In das Barcelona von 1941, inmitten der Nachkriegszeit, eingebettet, folgt der Roman der Geschichte von Melisa Arranz, einer jungen Frau, die aus dem ländlichen Umfeld kommt, um als Dienstmädchen in einer wohlhabenden Familie der Stadt zu arbeiten. Durch ihren Blick — den Blick einer Person, die die unsichtbaren Bereiche der großen Häuser bewohnt — rekonstruiert Platel ein Universum, das von sozialen Ungleichheiten, Knappheit, Überwachung und den auferlegten Schweigen nach dem Bürgerkrieg geprägt ist.

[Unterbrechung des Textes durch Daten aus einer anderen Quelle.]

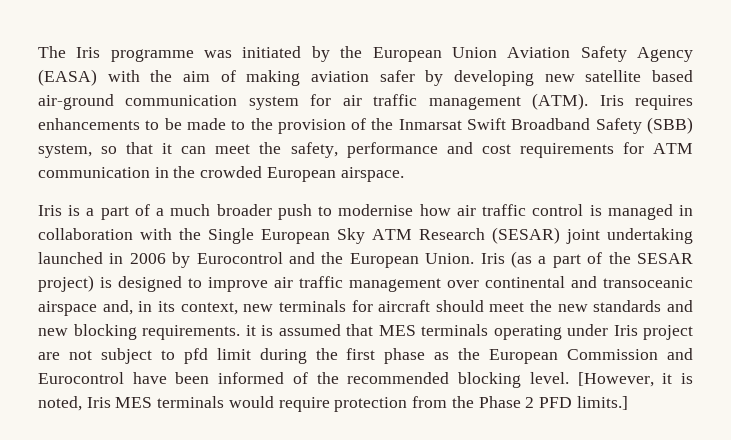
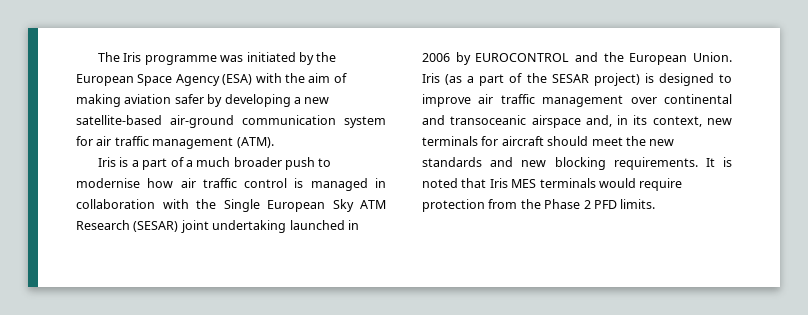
- The Iris programme was initiated by the European Union Aviation Safety Agency (EASA) with the aim of making aviation safer by developing new satellite based air-ground communication system for air traffic management (ATM). Iris requires enhancements to be made to the provision of the Inmarsat Swift Broadband Safety (SBB) system, so that it can meet the safety, performance and cost requirements for ATM communication in the crowded European airspace.
+ The Iris programme was initiated by the European Space Agency (ESA) with the aim of making aviation safer by developing a new satellite-based air-ground communication system for air traffic management (ATM).
- Iris is a part of a much broader push to modernise how air traffic control is managed in collaboration with the Single European Sky ATM Research (SESAR) joint undertaking launched in 2006 by Eurocontrol and the European Union.
+ Iris is a part of a much broader push to modernise how air traffic control is managed in collaboration with the Single European Sky ATM Research (SESAR) joint undertaking launched in 2006 by EUROCONTROL and the European Union.
- Iris (as a part of the SESAR project) is designed to improve air traffic management over continental and transoceanic airspace and, in its context, new terminals for aircraft should meet the new standards and new blocking requirements. it is assumed that MES terminals operating under Iris project are not subject to pfd limit during the first phase as the European Commission and Eurocontrol have been informed of the recommended blocking level. [However, it is noted, Iris MES terminals would require protection from the Phase 2 PFD limits.]
+ Iris (as a part of the SESAR project) is designed to improve air traffic management over continental and transoceanic airspace and, in its context, new terminals for aircraft should meet the new standards and new blocking requirements. It is noted that Iris MES terminals would require protection from the Phase 2 PFD limits.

Die Handlung kombiniert das Porträt des Alltags im Haushaltsdienst mit Elementen der Intrige und familiären Geheimnissen. Während die Oberschicht versucht, eine Fassade der Normalität wiederzuerlangen, werden die Dienstmädchen zu privilegierten Zeugen der Widersprüche, der Scheinheiligkeiten und der Konflikte, die sich hinter den Türen der bürgerlichen Residenzen abspielen. Die Präsenz von Nazi-Kreisen im Barcelona dieser Zeit fügt der Erzählung eine zusätzliche Schicht historischer Spannung hinzu.
Mit einer sorgfältigen Inszenierung, die reale Schauplätze der Stadt nachbildet (von Märkten und Cafés bis hin zu beliebten Tanzsälen), konzentriert sich der Roman auf die Bedingungen der Arbeiterinnen der Nachkriegszeit, ihre Überlebensfähigkeit und das Gewicht der Geheimnisse in einer zutiefst gespaltenen Gesellschaft.
Der Tanz der Dienstmädchen bietet einen intimen Zugang zu einem der komplexesten Zeitperioden der jüngeren Geschichte Spaniens und gibt jenen eine Stimme, die von den Rändern aus das tägliche Leben einer Epoche beobachteten und ertrugen, die von Angst und Wiederaufbau geprägt war.